WHAT THIS TASK INVOLVES
Print, please, the line that contains "(467, 906) none" and each line after it to the end of the entries, unchanged and with nothing else.
*****
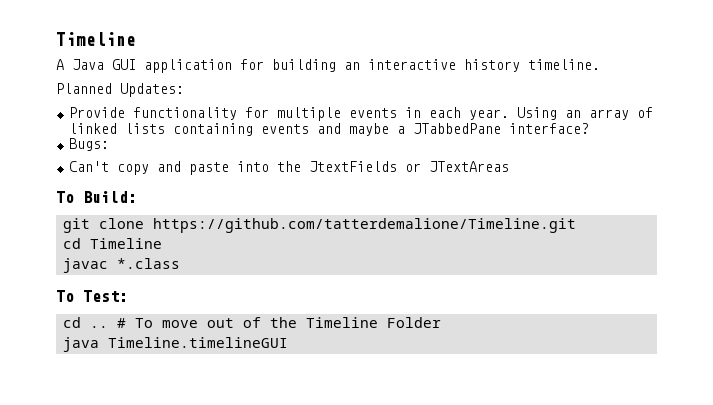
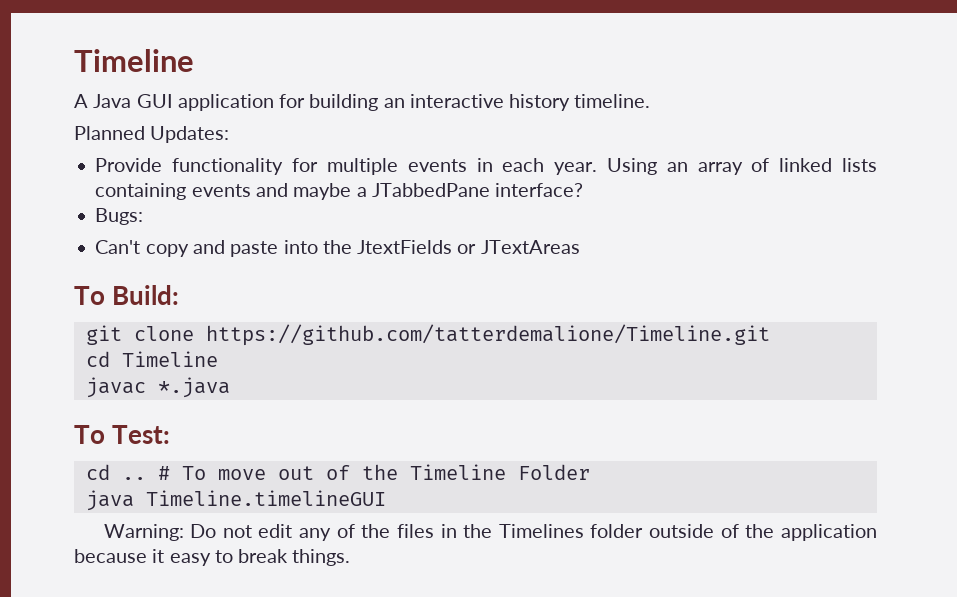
[116,258,180,269] *.class -> [157,377,230,398] *.java
(288, 342) none -> [103,524,877,541] [74,549,351,566] // Warning: Do not edit any of the files in the Timelines folder outside of the application because it easy to break things.

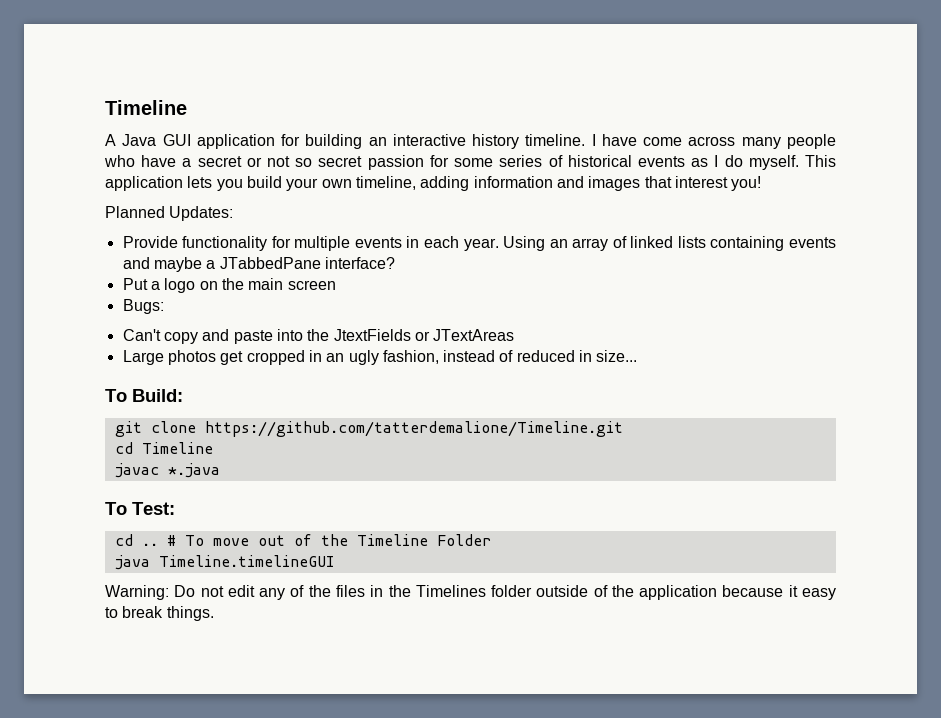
(651, 101) none -> [591,134,836,149] [104,155,837,170] [105,176,762,191] I have come across many people who have a secret or not so secret passion for some series of historical events as I do myself. This application lets you build your own timeline, adding information and images that interest you!
(584, 190) none -> [122,278,336,293] // Put a logo on the main screen
(580, 247) none -> [122,350,638,365] // Large photos get cropped in an ugly fashion, instead of reduced in size...

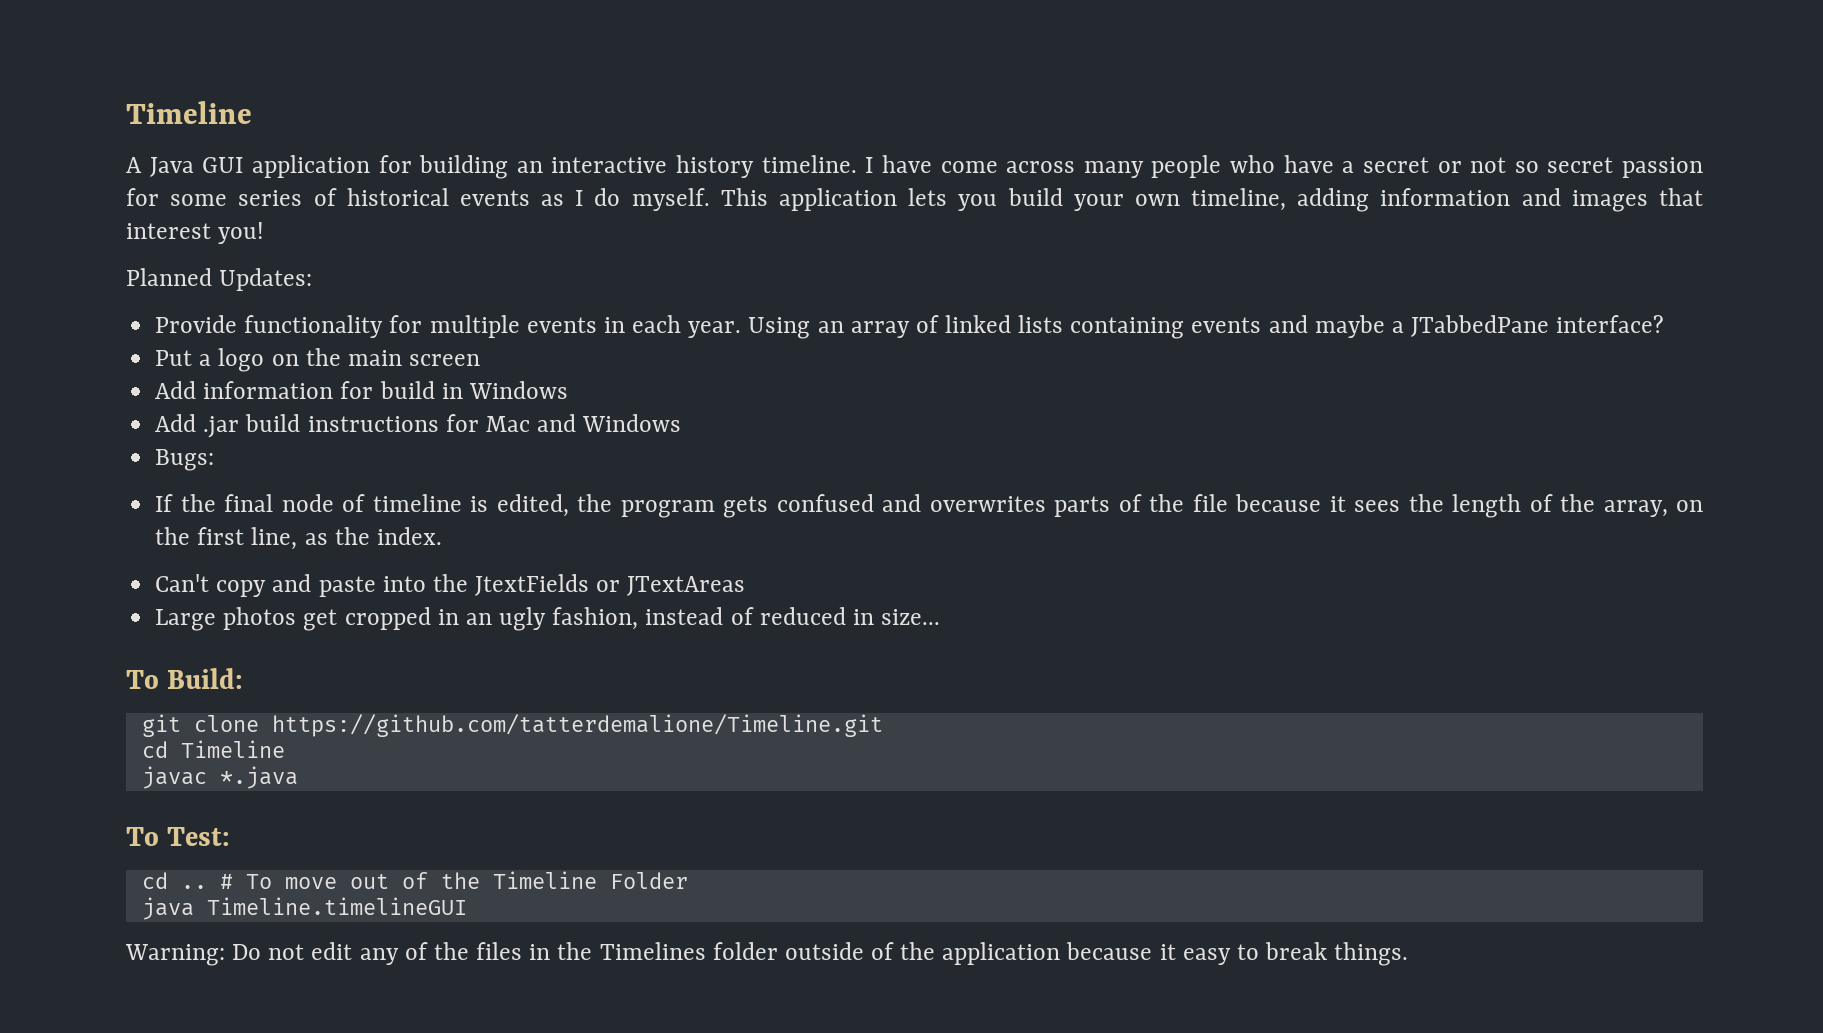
[122,299,164,314] Bugs: -> [155,381,568,399] [155,414,682,438] [155,449,215,471] [155,494,1704,518] [155,527,442,550] Add information for build in Windows // Add .jar build instructions for Mac and Windows // Bugs: // If the final node of timeline is edited, the program gets confused and overwrites parts of the file because it sees the length of the array, on the first line, as the index.

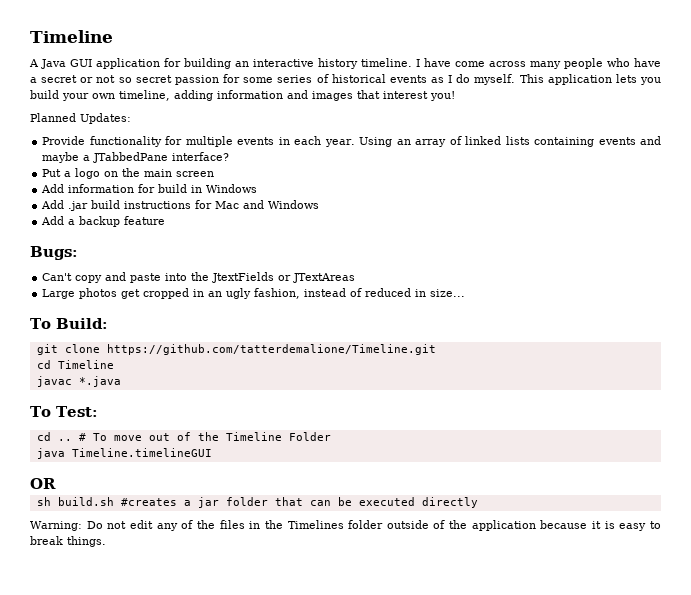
[155,449,215,471] [155,494,1704,518] [155,527,442,550] Bugs: // If the final node of timeline is edited, the program gets confused and overwrites parts of the file because it sees the length of the array, on the first line, as the index. -> [41,216,166,227] [30,246,78,260] Add a backup feature // Bugs:
(467, 906) none -> [30,478,56,489] [36,497,478,508] // OR // sh build.sh #creates a jar folder that can be executed directly
(1176, 952) none -> [604,521,615,529] is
*****
OUTPUT BELOW
(467, 906) none -> [30,478,56,489] [36,497,478,508] // OR // sh build.sh #creates a jar folder that can be executed directly
(1176, 952) none -> [604,521,615,529] is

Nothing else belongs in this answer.